The second part of this project lies in the identification and characterization of lactylation, recently discovered. This work represents the most innovative and successful aspect of my thesis project. Indeed, I have established a mapping of lactylation and acetylation on numerous lysines of histone H3 and H4, by exploratory proteomic analysis (DDA). The near-impossibility of quantifying lactylation by DDA, due to oxidation events, prompted us to develop a targeted proteomic analysis method, using synthetic peptides labeled with stable isotopes and modified with the L-lactyl and D-lactyl enantiomers. The results showed that peptides carrying L-lactyl or D-lactyl were in similar abundance on most H3 and H4 lysines. The stoichiometry of lactylation was finally estimated: this modification is very low and stable (about 0.1%) on all lysines studied.

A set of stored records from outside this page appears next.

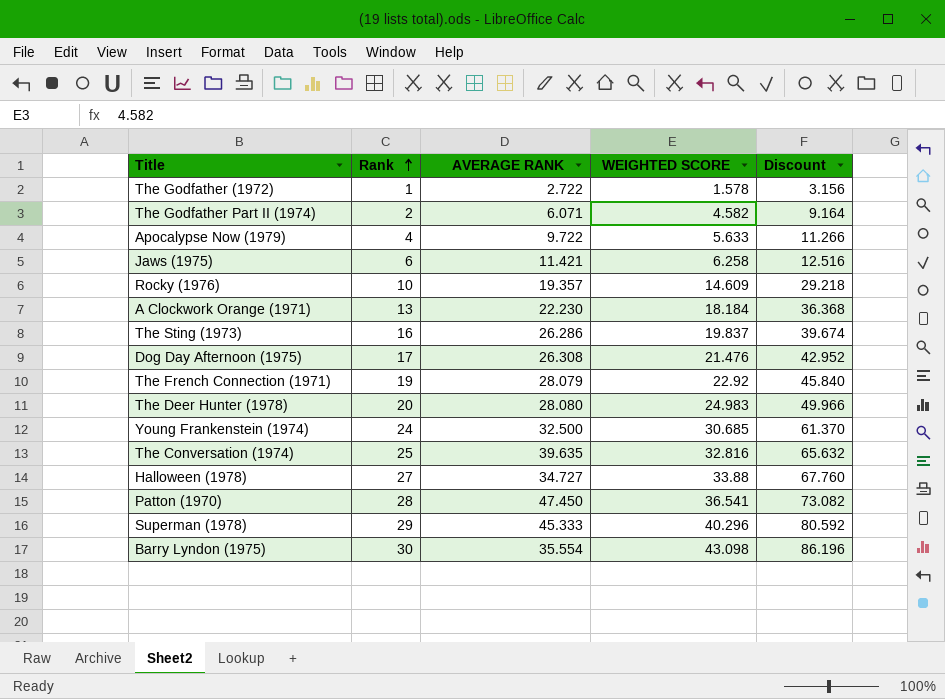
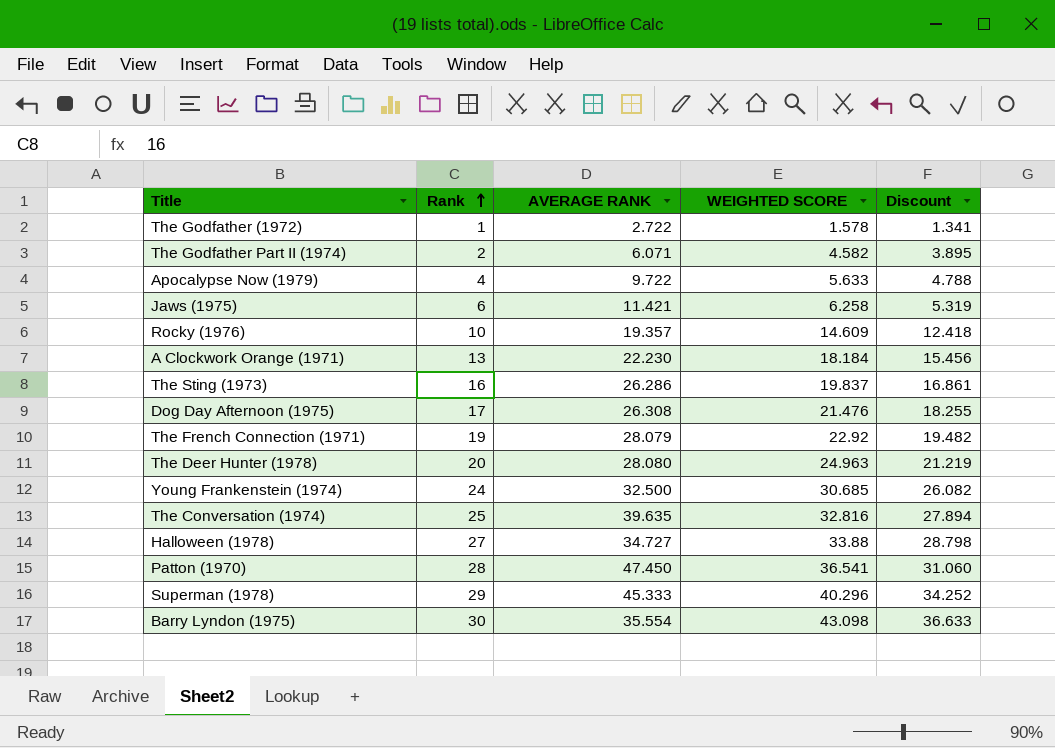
column Discount | formula: [WEIGHTED SCORE] * 2 -> [WEIGHTED SCORE] * 0.85
The Deer Hunter (1978) | WEIGHTED SCORE: 24.983 -> 24.963

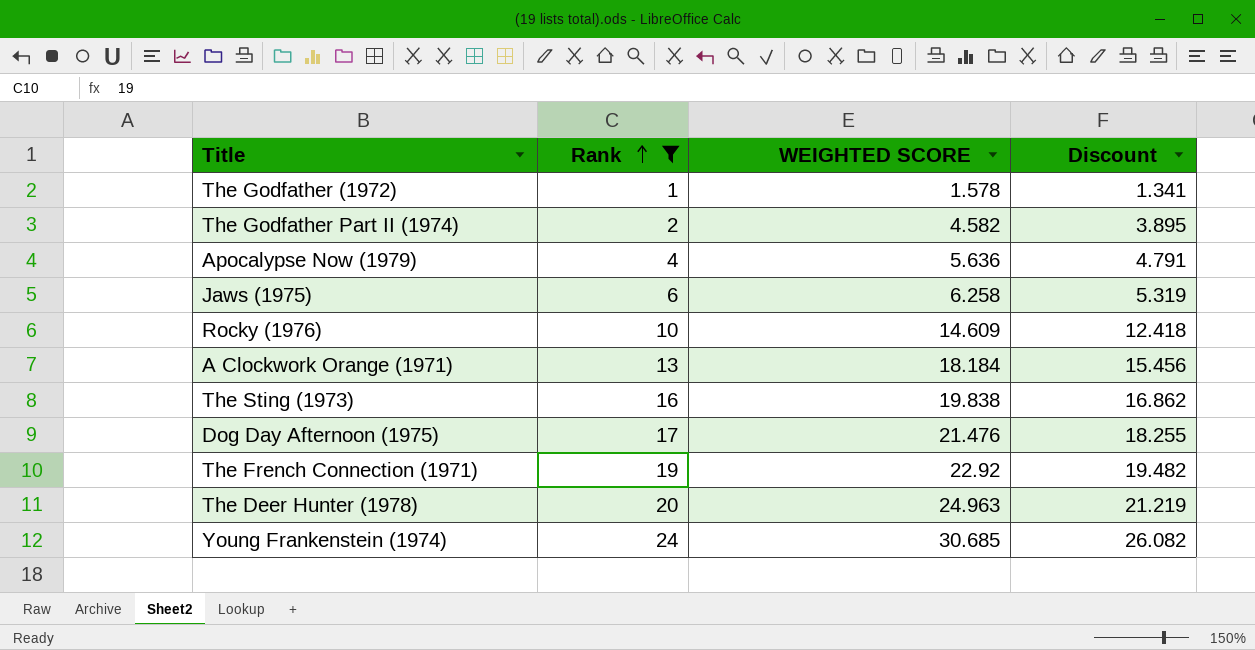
filter: none -> Rank <= 24
column AVERAGE RANK | position: 3 -> none
Apocalypse Now (1979) | WEIGHTED SCORE: 5.633 -> 5.636
Apocalypse Now (1979) | Discount: 4.788 -> 4.791
The Sting (1973) | WEIGHTED SCORE: 19.837 -> 19.838
The Sting (1973) | Discount: 16.861 -> 16.862

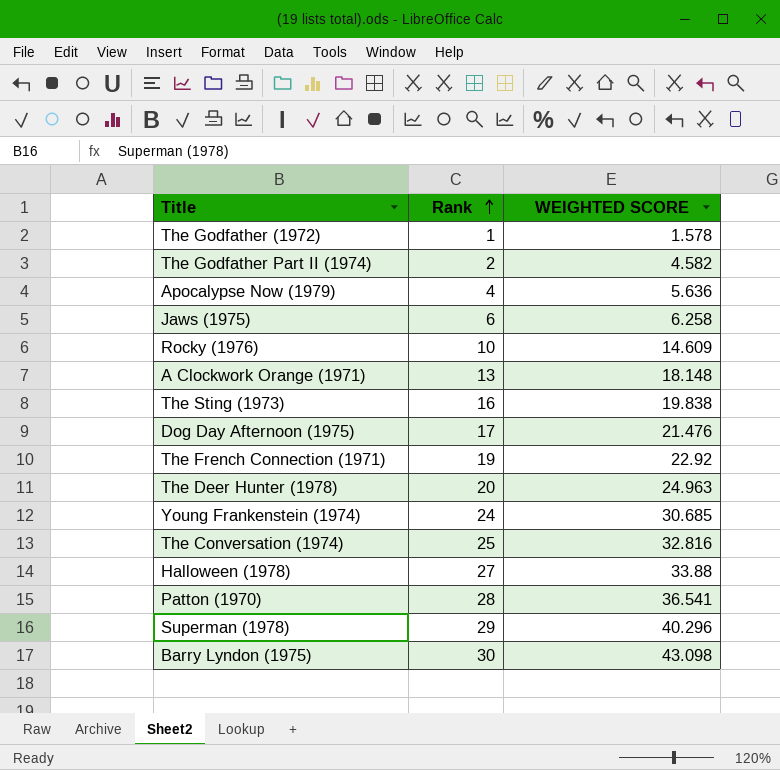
filter: Rank <= 24 -> none
column Discount | formula: [WEIGHTED SCORE] * 0.85 -> none
A Clockwork Orange (1971) | WEIGHTED SCORE: 18.184 -> 18.148

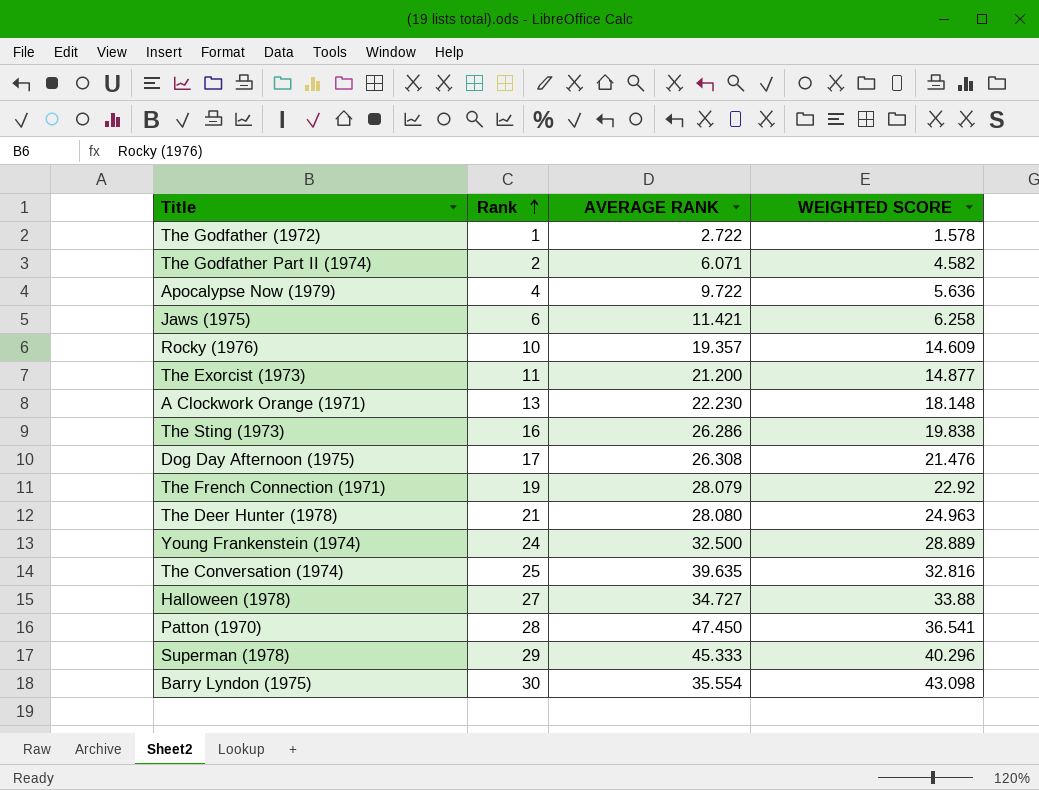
column AVERAGE RANK | position: none -> 3
row The Exorcist (1973): none -> 11 | 21.200 | 14.877
The Deer Hunter (1978) | Rank: 20 -> 21
Young Frankenstein (1974) | WEIGHTED SCORE: 30.685 -> 28.889

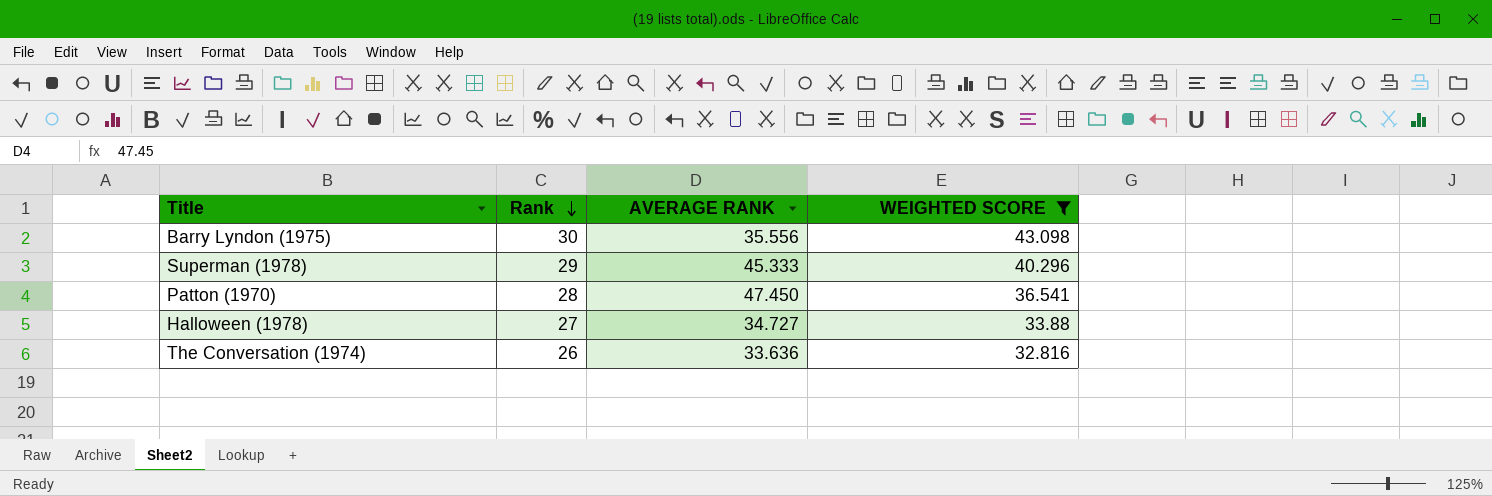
filter: none -> WEIGHTED SCORE >= 32.816
row order: Rank ascending -> Rank descending
Barry Lyndon (1975) | AVERAGE RANK: 35.554 -> 35.556
The Conversation (1974) | Rank: 25 -> 26
The Conversation (1974) | AVERAGE RANK: 39.635 -> 33.636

Finally, I focused on the characterization of an antibody directed against the H3K18(L-lactyl) mark. Using Surface Plasmon Resonance (SPR) and IP-MS, I showed that this antibody is not perfectly specific to its target. It also has a strong affinity for the lactyl mark on lysine H3K23. In addition, it recognizes forms close to lactyl such as hydroxy-iso-butyrylation, and to a lesser extent acetylation, which is relatively abundant on this residue. The mass spectrometry results showed a very strong enrichment of the lactylated marks on H3K18, H3K23, the acetylated mark on H3K18 and the di-acetylated form on H3K18/K23, both on H3.1 and on the TSH3 variant. Interestingly, this antibody shows similar recognition of the two enantiomers L-lactyl and D-lactyl.
My thesis work shows the complexity of the study of new acylations on histones. My project on lactylation highlights the presence of the two enantiomers L-lactyl and D-lactyl on a large number of lysines of histones H3 and H4, on mouse testis. The identification, validation and quantification of L- and D-lactylated histone peptides are the result of meticulous work. The study of lactylation has been expanding rapidly since its discovery in 2019, but the characterization of the two marks L-lactyl and D-lactyl is simultaneously less explored. My work is therefore part of an original and innovative approach.